Expensive (>30 PE) stocks performance from Oct 2021

Quantitative tightening cycle triggered contraction in equity valuation for the NIFTY50 from ~23x in Oct’21 to sub-19x currently. Bulk of the correction in stock prices emerged from the low-volatility and expensive segment of the NIFTY50 (>30x forward P/E) concentrated around quality financials (insurance, NBFCs, private banks), consumption and IT.

The average forward P/E of the said stocks has dipped from ~54x in Oct’21 to ~39x currently.

Source :- ICICI Securities report

More downside expected?

@Karthik sir

  1. What would be your comfortable buy zone based on PE for blue chip companies?

  2. Also, in situations like above when do we decide to sell ? Because we have noticed in the past that some of the blue chips always remain expensive. Are there any factors which determine PE expansion or contraction?

My 2 cents.

Investment if doing long term is about the business, valuation metrics have to be looked at in the context of business, participation of institutions and retail, future growth, sustainability of margins, debt, performance of other sectors etc.

There is no single point of view w.r.t buying or selling, unless the investor is a value investor, who not only can come out of a overvalued business but also can find an undervalued business. Growth investing is relatively easy to value investing.

I don’t think there is a one size fits all kind of solution to this. Consider this - A stock trades at 30x, and going by a blanket approach, one can reject the stock, thinking it’s expensive. But what if the entire sector trades in the range of 25-30x multiple? PE is just one valuation metric, and basing your investment decision on this metric is not a good idea.

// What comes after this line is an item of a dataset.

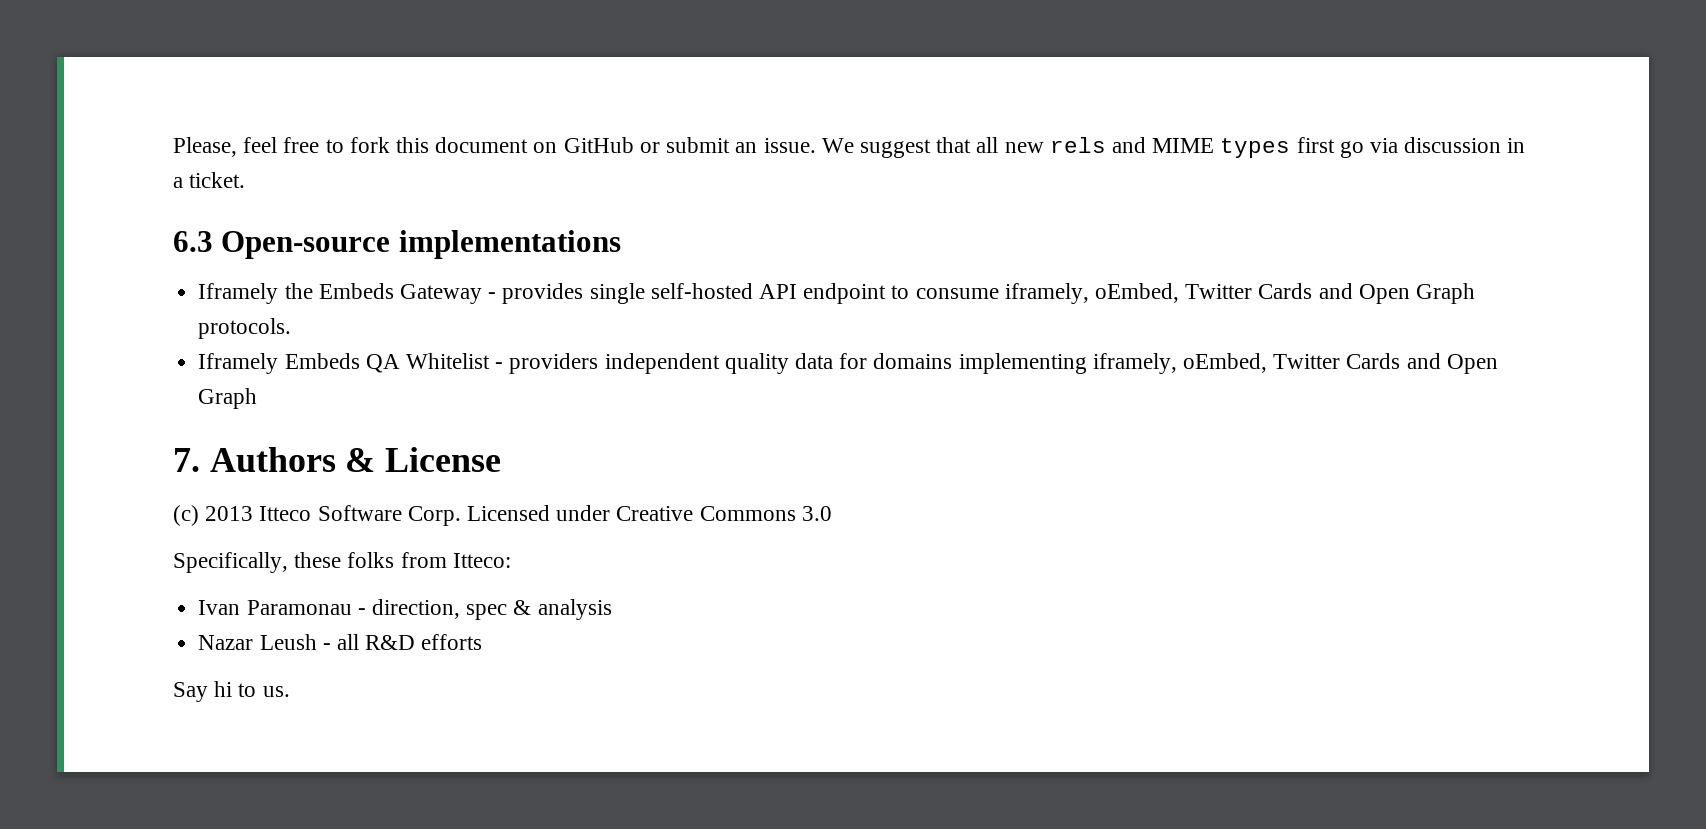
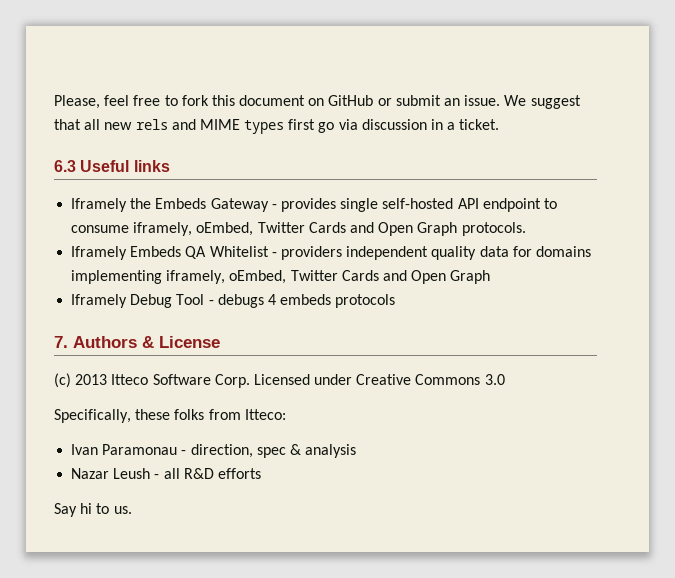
[221,230,621,259] Open-source implementations -> [80,160,170,172] Useful links
(258, 398) none -> [71,294,396,308] // Iframely Debug Tool - debugs 4 embeds protocols

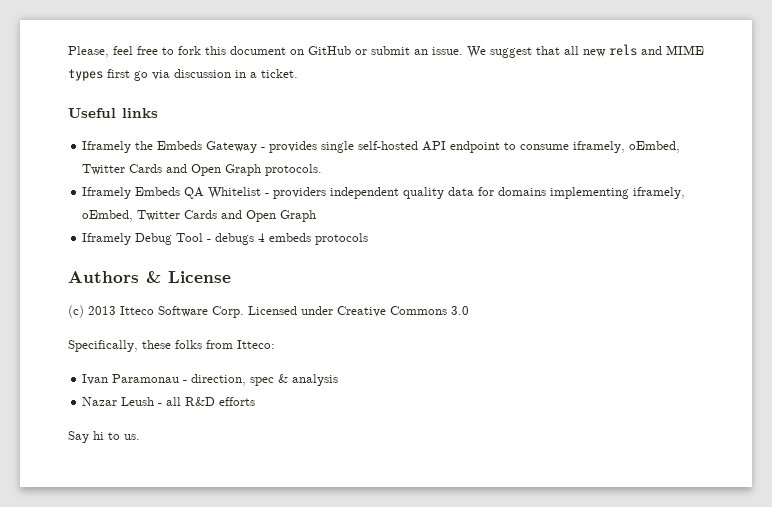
[54,160,76,172] 6.3 -> (298, 73) none
[54,336,68,348] 7. -> (369, 239) none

When evaluating an investment opportunity, you need to look at it from multiple aspects. Understand the business, evaluate moats, understand the risks, compare with peers, evaluate the price (and valuation), and choose to invest or reject the idea. If you are like me, then probably you’d want to look at the margin of safety while investing, which I guess not many believe in these days :slight_smile:

The decision to sell or exit a stock investment should stem from your investment thesis. You’d have bought into a stock basis an investment thesis. For example - high profitability, low competition, high barrier to entry for new entrants, ethical management, new geographic expansion etc. All these reasons, along with reasonable valuations.

Post-investment, you need to keep track of your investment thesis. You hold on to the stock until the thesis holds, and you exit when you see a break in your thesis.